### Provided entries
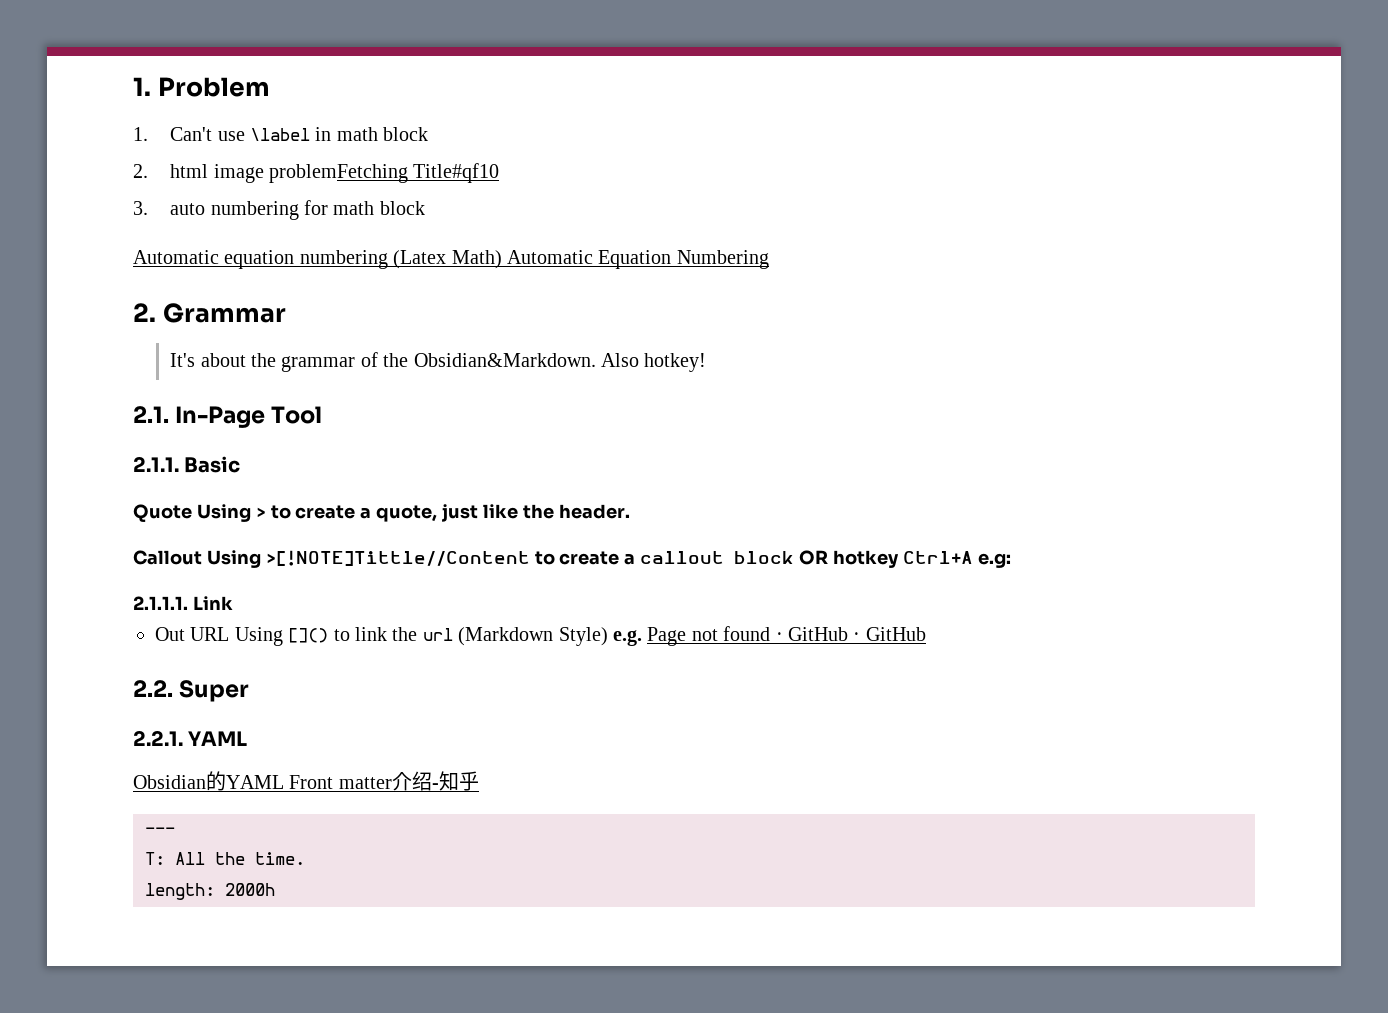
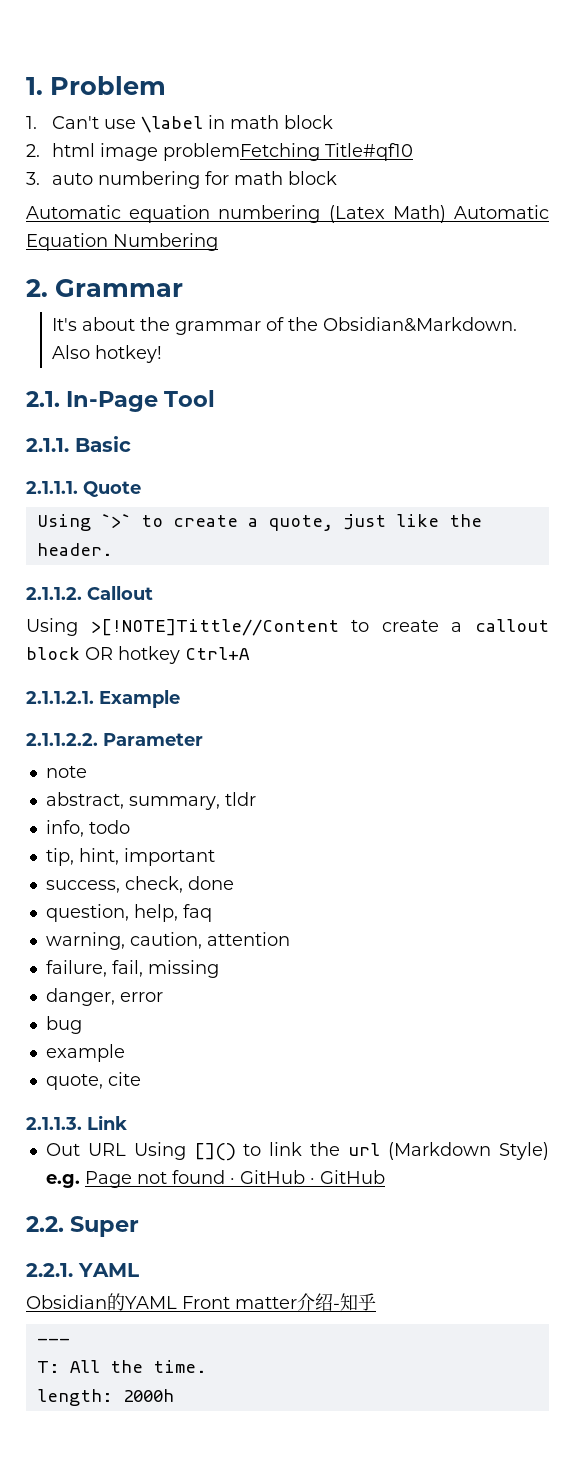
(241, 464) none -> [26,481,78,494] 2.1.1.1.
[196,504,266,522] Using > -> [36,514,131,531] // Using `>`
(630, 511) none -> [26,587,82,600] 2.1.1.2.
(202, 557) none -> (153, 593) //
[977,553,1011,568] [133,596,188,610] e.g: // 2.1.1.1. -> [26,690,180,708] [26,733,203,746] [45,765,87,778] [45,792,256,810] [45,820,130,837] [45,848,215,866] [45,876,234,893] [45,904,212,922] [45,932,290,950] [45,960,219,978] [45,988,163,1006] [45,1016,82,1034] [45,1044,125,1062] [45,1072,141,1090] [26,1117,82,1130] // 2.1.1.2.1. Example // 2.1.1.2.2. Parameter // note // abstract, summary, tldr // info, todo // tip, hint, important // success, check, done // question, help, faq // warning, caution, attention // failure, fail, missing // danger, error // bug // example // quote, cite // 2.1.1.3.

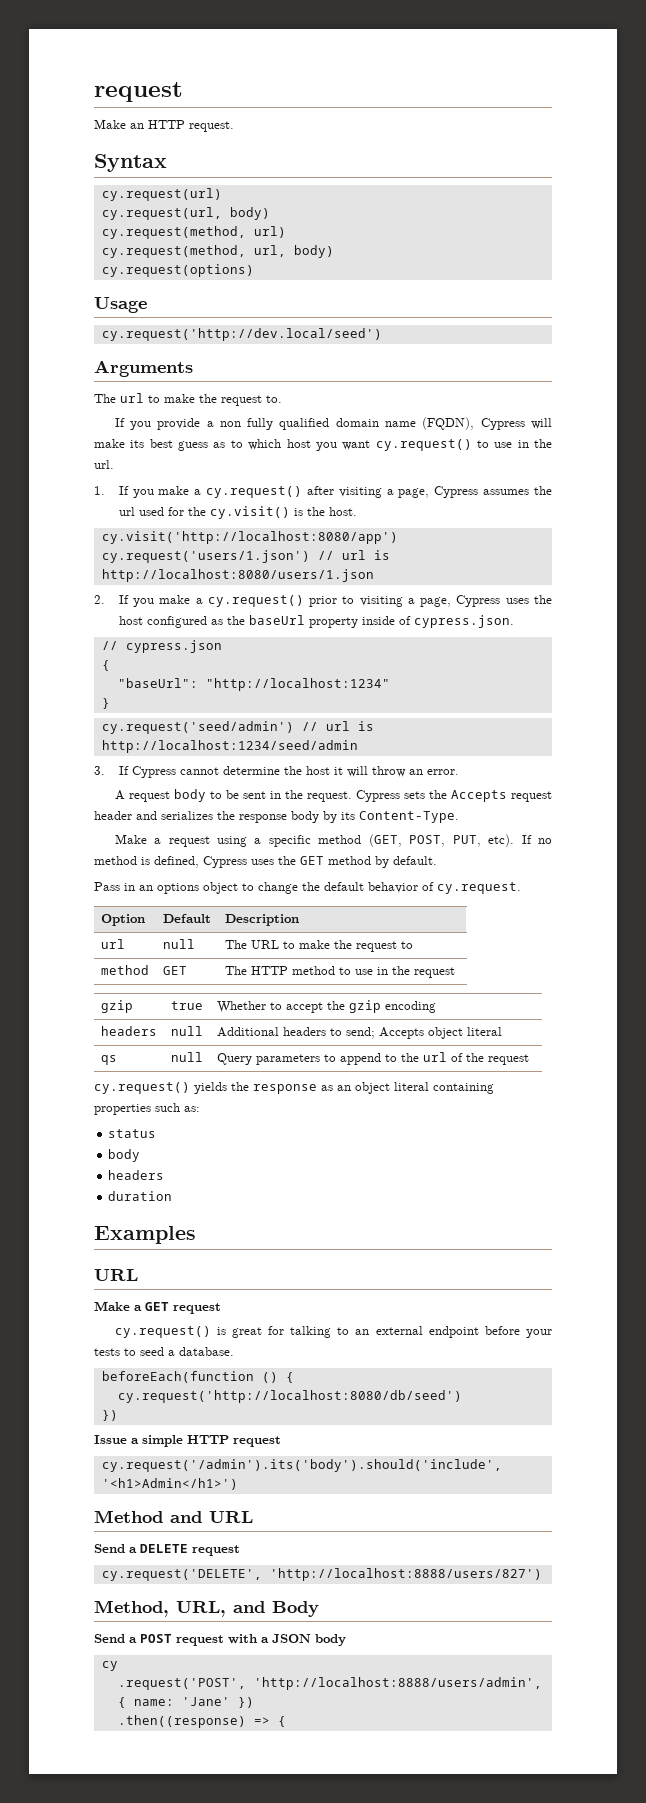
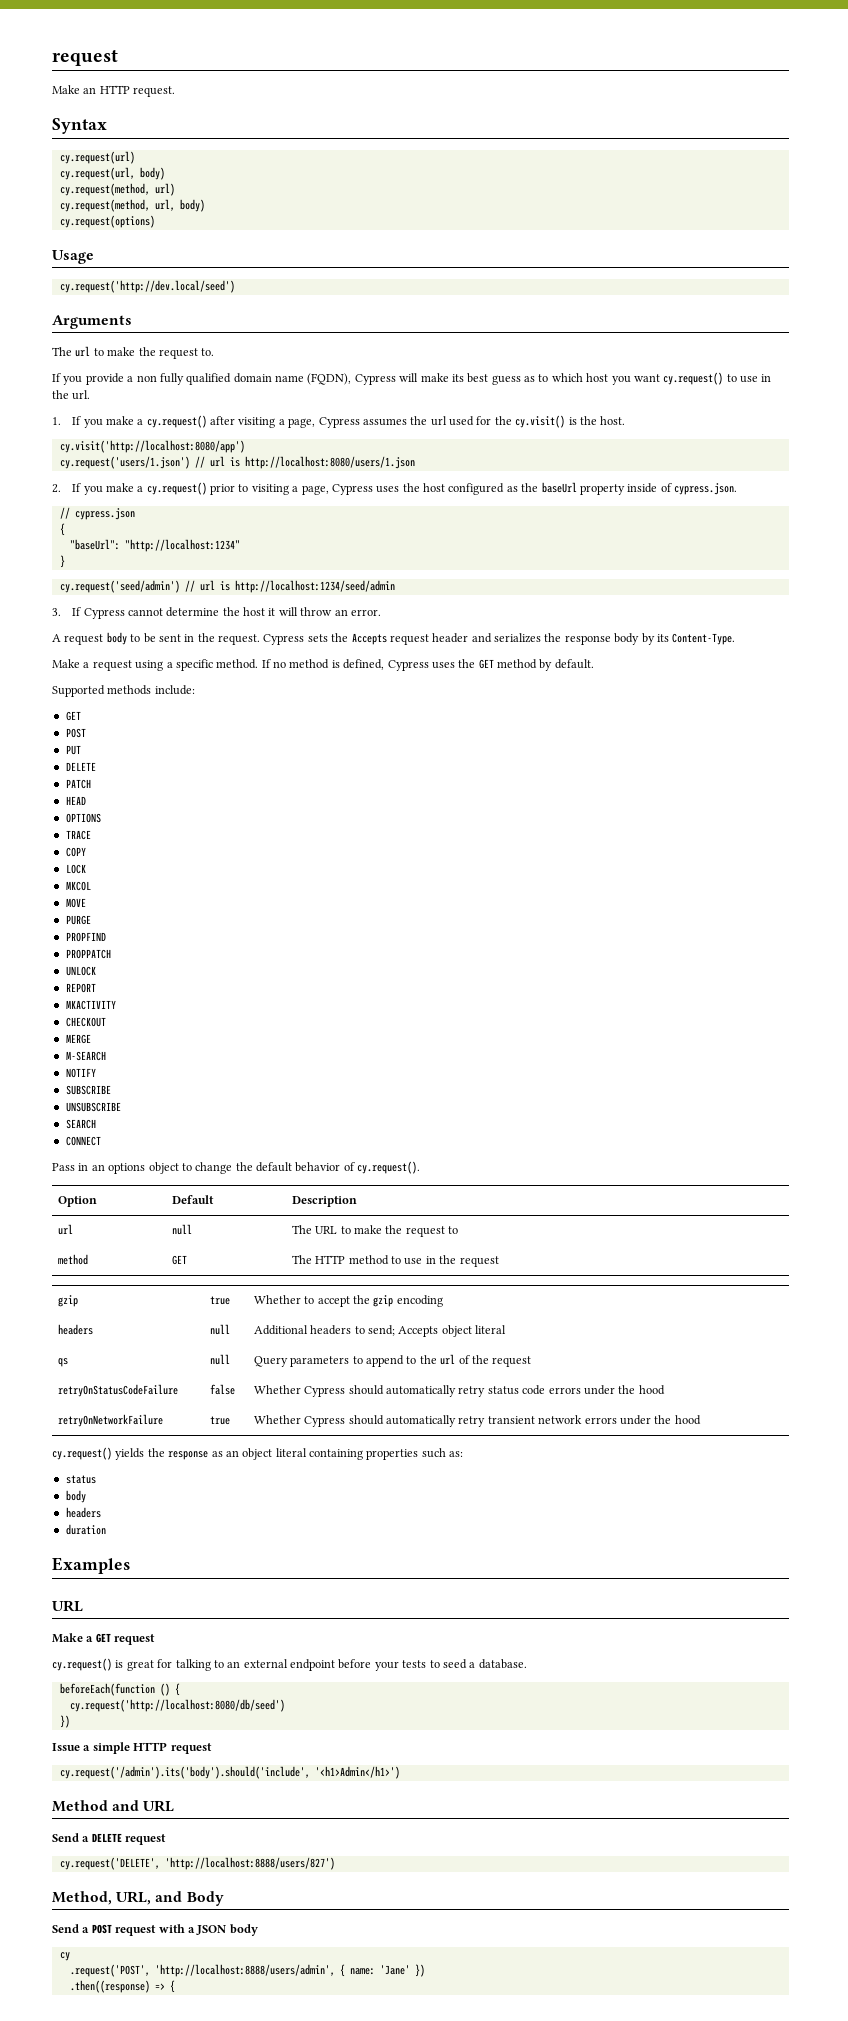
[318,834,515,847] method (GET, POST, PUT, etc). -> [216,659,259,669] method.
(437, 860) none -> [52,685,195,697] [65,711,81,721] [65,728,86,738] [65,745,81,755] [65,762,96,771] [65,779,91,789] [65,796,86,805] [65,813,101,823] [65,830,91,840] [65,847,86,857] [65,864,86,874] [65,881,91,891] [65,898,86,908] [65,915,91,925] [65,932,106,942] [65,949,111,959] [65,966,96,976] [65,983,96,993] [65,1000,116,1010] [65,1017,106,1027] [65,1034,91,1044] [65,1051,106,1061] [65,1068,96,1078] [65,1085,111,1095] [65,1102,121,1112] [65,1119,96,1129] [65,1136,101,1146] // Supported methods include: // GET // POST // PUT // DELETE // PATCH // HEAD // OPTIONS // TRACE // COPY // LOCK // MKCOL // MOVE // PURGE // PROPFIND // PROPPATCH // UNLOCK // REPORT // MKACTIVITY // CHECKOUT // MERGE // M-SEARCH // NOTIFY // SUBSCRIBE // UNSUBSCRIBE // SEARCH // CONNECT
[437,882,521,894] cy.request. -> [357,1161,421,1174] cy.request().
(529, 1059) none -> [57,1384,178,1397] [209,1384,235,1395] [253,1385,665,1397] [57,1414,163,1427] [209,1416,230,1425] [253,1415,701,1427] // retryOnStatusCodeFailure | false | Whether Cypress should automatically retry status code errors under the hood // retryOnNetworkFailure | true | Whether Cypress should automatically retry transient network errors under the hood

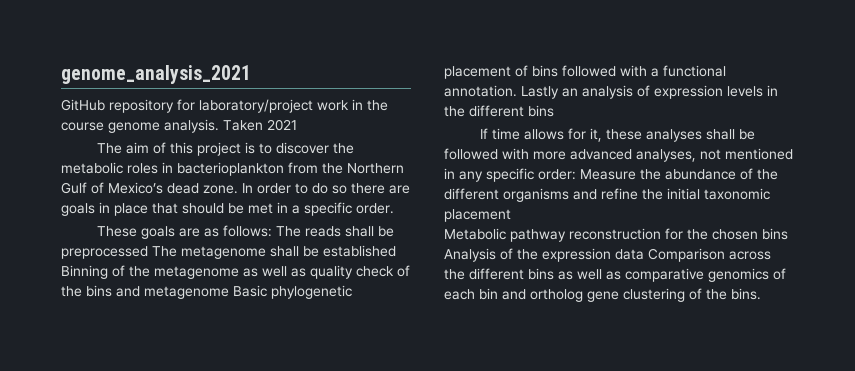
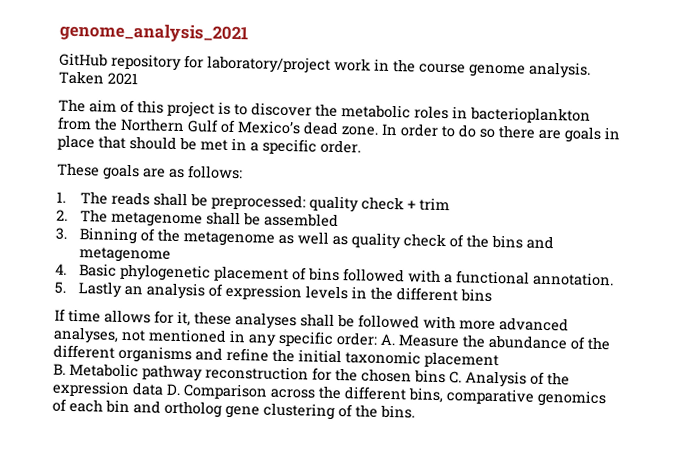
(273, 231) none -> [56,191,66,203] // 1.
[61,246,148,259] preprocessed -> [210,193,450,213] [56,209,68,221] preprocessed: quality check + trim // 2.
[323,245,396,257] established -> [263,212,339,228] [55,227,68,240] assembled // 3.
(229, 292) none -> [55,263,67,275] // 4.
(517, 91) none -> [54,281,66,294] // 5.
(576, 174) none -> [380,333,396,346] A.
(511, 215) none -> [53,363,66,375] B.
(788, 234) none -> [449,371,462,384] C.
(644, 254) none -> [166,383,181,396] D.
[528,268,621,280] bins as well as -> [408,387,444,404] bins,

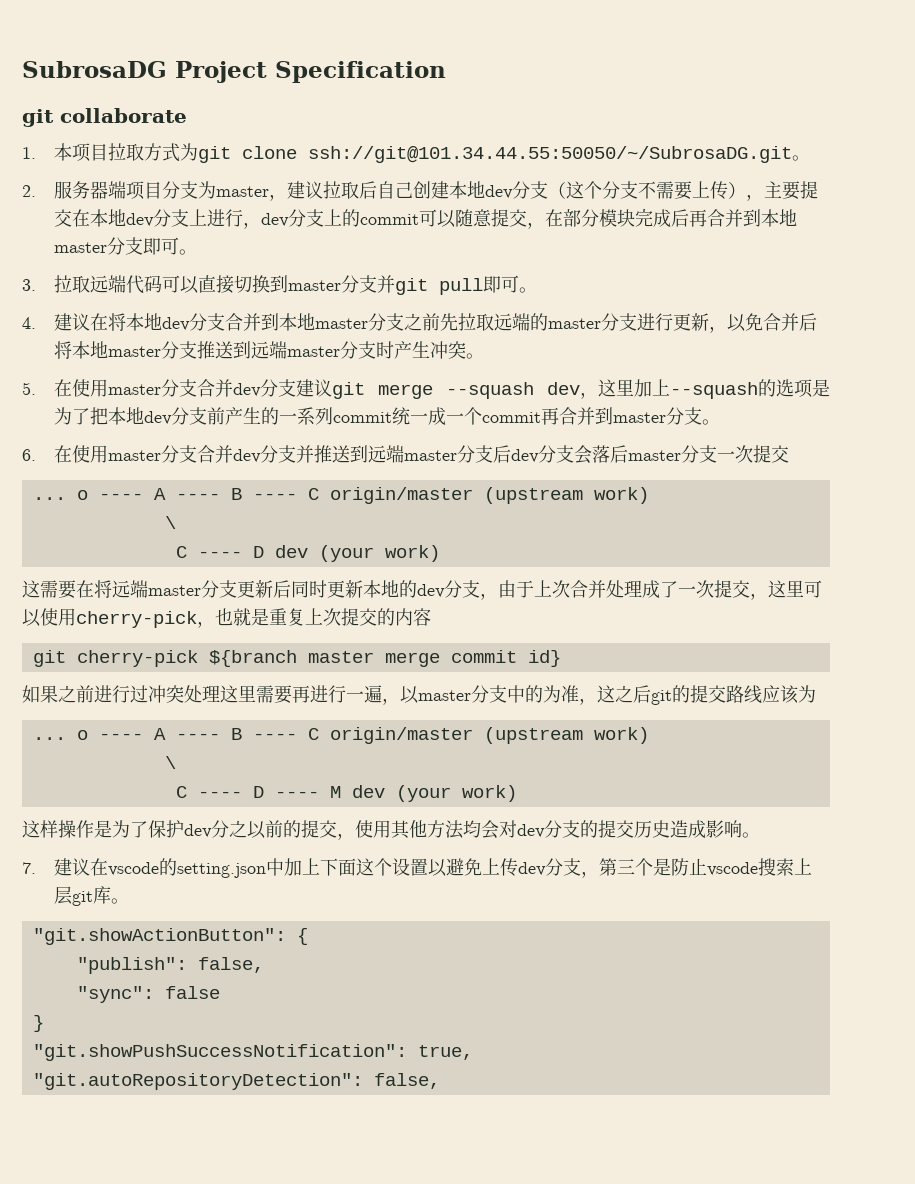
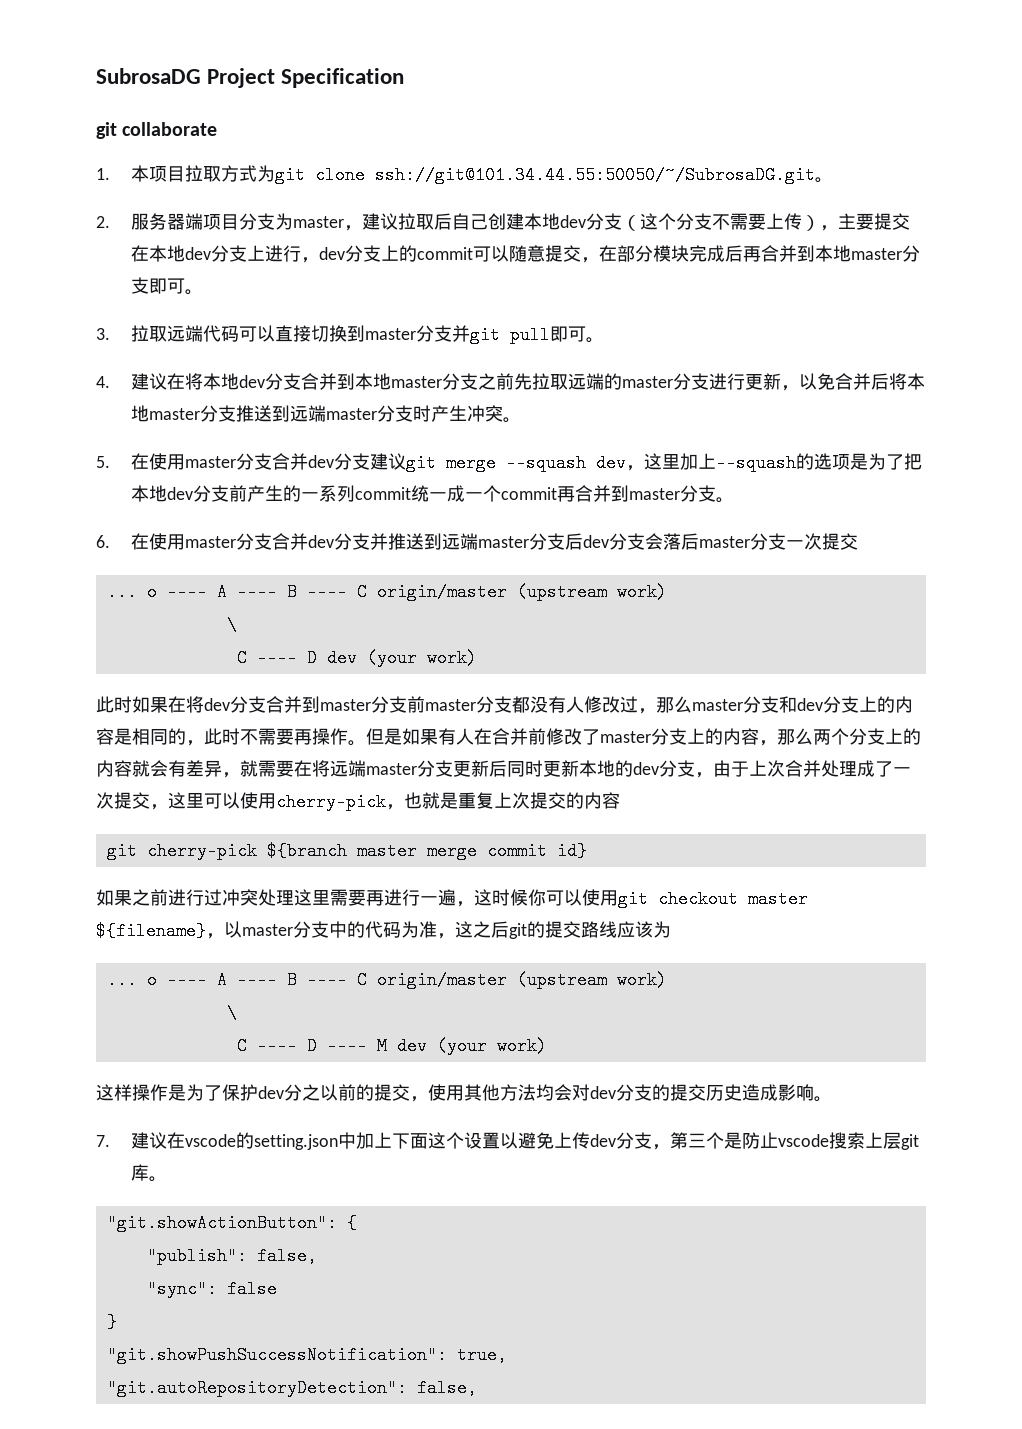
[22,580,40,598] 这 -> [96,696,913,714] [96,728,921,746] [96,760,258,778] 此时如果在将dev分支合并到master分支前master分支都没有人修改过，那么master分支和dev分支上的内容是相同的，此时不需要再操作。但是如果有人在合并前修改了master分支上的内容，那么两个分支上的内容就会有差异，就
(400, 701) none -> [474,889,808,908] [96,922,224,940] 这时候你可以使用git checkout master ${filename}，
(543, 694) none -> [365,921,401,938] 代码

### Exercise objective
From the line with "(517, 91) none -> [54,281,66,294] // 5." through the last line of the entries above, transcribe everything exactly, both ends included, but not the pictures.

### Finished task
(517, 91) none -> [54,281,66,294] // 5.
(576, 174) none -> [380,333,396,346] A.
(511, 215) none -> [53,363,66,375] B.
(788, 234) none -> [449,371,462,384] C.
(644, 254) none -> [166,383,181,396] D.
[528,268,621,280] bins as well as -> [408,387,444,404] bins,

[22,580,40,598] 这 -> [96,696,913,714] [96,728,921,746] [96,760,258,778] 此时如果在将dev分支合并到master分支前master分支都没有人修改过，那么master分支和dev分支上的内容是相同的，此时不需要再操作。但是如果有人在合并前修改了master分支上的内容，那么两个分支上的内容就会有差异，就
(400, 701) none -> [474,889,808,908] [96,922,224,940] 这时候你可以使用git checkout master ${filename}，
(543, 694) none -> [365,921,401,938] 代码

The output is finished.